━━ Extracted entries

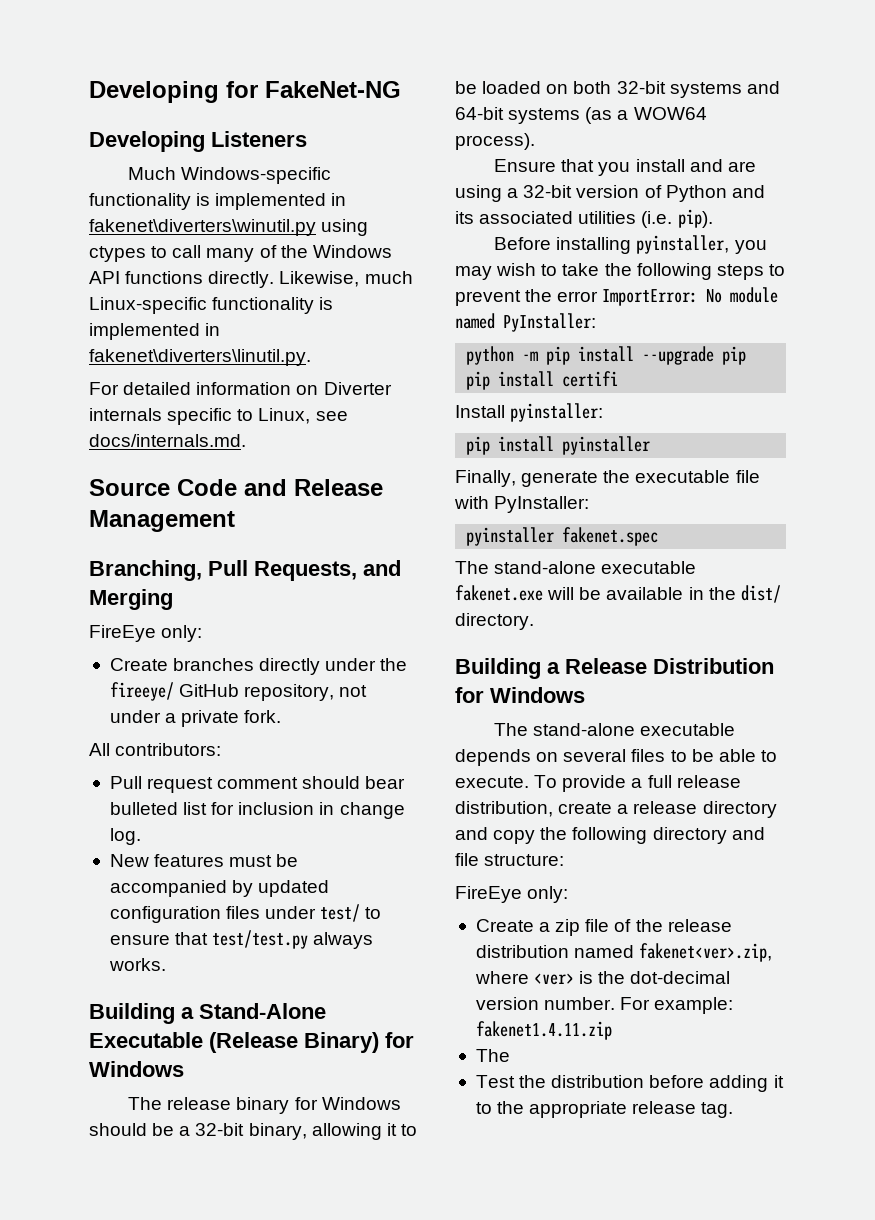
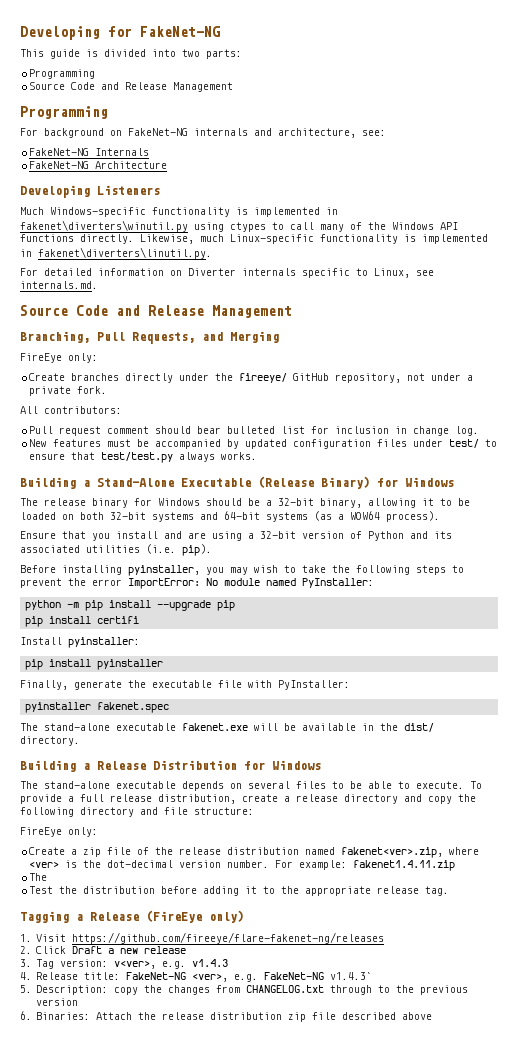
(401, 89) none -> [20,49,242,59] [29,69,96,79] [29,82,234,92] [20,106,108,119] [20,128,386,138] [29,148,150,156] [29,161,168,169] // This guide is divided into two parts: // Programming // Source Code and Release Management // Programming // For background on FakeNet-NG internals and architecture, see: // FakeNet-NG Internals // FakeNet-NG Architecture
[89,434,246,447] docs/internals.md. -> [20,281,98,289] internals.md.
(734, 1110) none -> [20,910,244,923] [20,932,385,944] [20,946,187,954] [20,959,229,969] [20,972,373,982] [20,985,469,995] [36,998,79,1006] [20,1011,433,1022] // Tagging a Release (FireEye only) // 1. Visit https://github.com/fireeye/flare-fakenet-ng/releases // 2. Click Draft a new release // 3. Tag version: v<ver>, e.g. v1.4.3 // 4. Release title: FakeNet-NG <ver>, e.g. FakeNet-NG v1.4.3` // 5. Description: copy the changes from CHANGELOG.txt through to the previous version // 6. Binaries: Attach the release distribution zip file described above

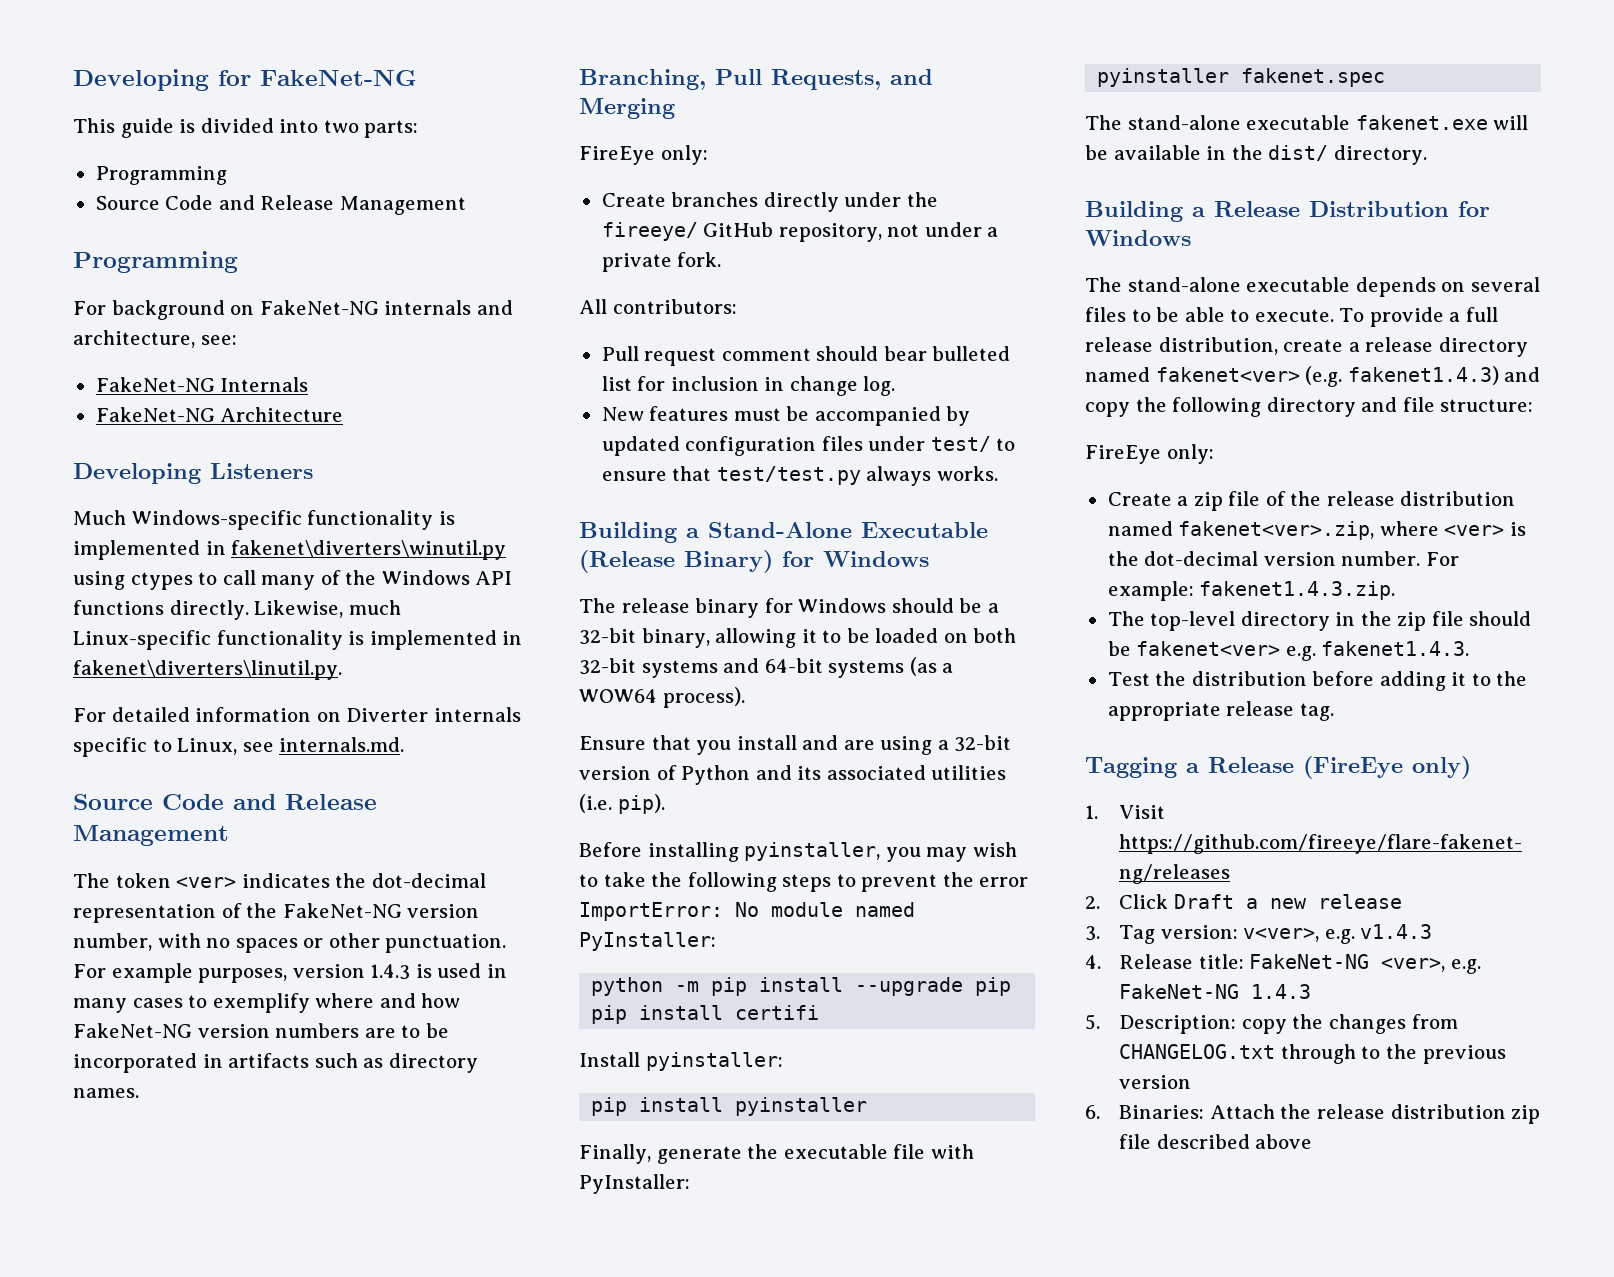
(292, 311) none -> [73,873,486,888] [73,903,480,923] [73,933,507,953] [73,963,507,983] [73,993,461,1013] [73,1023,449,1038] [73,1053,478,1073] [73,1088,139,1098] // The token <ver> indicates the dot-decimal representation of the FakeNet-NG version number, with no spaces or other punctuation. For example purposes, version 1.4.3 is used in many cases to exemplify where and how FakeNet-NG version numbers are to be incorporated in artifacts such as directory names.
(398, 799) none -> [1085,366,1499,387] named fakenet<ver> (e.g. fakenet1.4.3)
[353,860,456,871] [29,873,48,881] fakenet1.4.11.zip // The -> [1199,581,1396,600] [1107,611,1532,631] [1107,641,1470,661] fakenet1.4.3.zip. // The top-level directory in the zip file should be fakenet<ver> e.g. fakenet1.4.3.
[330,972,373,980] v1.4.3` -> [1251,984,1312,999] 1.4.3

━━━━

About this task: Would you repeat the complete listing exactly, excluding each picture it holds?

Your response:
(401, 89) none -> [20,49,242,59] [29,69,96,79] [29,82,234,92] [20,106,108,119] [20,128,386,138] [29,148,150,156] [29,161,168,169] // This guide is divided into two parts: // Programming // Source Code and Release Management // Programming // For background on FakeNet-NG internals and architecture, see: // FakeNet-NG Internals // FakeNet-NG Architecture
[89,434,246,447] docs/internals.md. -> [20,281,98,289] internals.md.
(734, 1110) none -> [20,910,244,923] [20,932,385,944] [20,946,187,954] [20,959,229,969] [20,972,373,982] [20,985,469,995] [36,998,79,1006] [20,1011,433,1022] // Tagging a Release (FireEye only) // 1. Visit https://github.com/fireeye/flare-fakenet-ng/releases // 2. Click Draft a new release // 3. Tag version: v<ver>, e.g. v1.4.3 // 4. Release title: FakeNet-NG <ver>, e.g. FakeNet-NG v1.4.3` // 5. Description: copy the changes from CHANGELOG.txt through to the previous version // 6. Binaries: Attach the release distribution zip file described above

(292, 311) none -> [73,873,486,888] [73,903,480,923] [73,933,507,953] [73,963,507,983] [73,993,461,1013] [73,1023,449,1038] [73,1053,478,1073] [73,1088,139,1098] // The token <ver> indicates the dot-decimal representation of the FakeNet-NG version number, with no spaces or other punctuation. For example purposes, version 1.4.3 is used in many cases to exemplify where and how FakeNet-NG version numbers are to be incorporated in artifacts such as directory names.
(398, 799) none -> [1085,366,1499,387] named fakenet<ver> (e.g. fakenet1.4.3)
[353,860,456,871] [29,873,48,881] fakenet1.4.11.zip // The -> [1199,581,1396,600] [1107,611,1532,631] [1107,641,1470,661] fakenet1.4.3.zip. // The top-level directory in the zip file should be fakenet<ver> e.g. fakenet1.4.3.
[330,972,373,980] v1.4.3` -> [1251,984,1312,999] 1.4.3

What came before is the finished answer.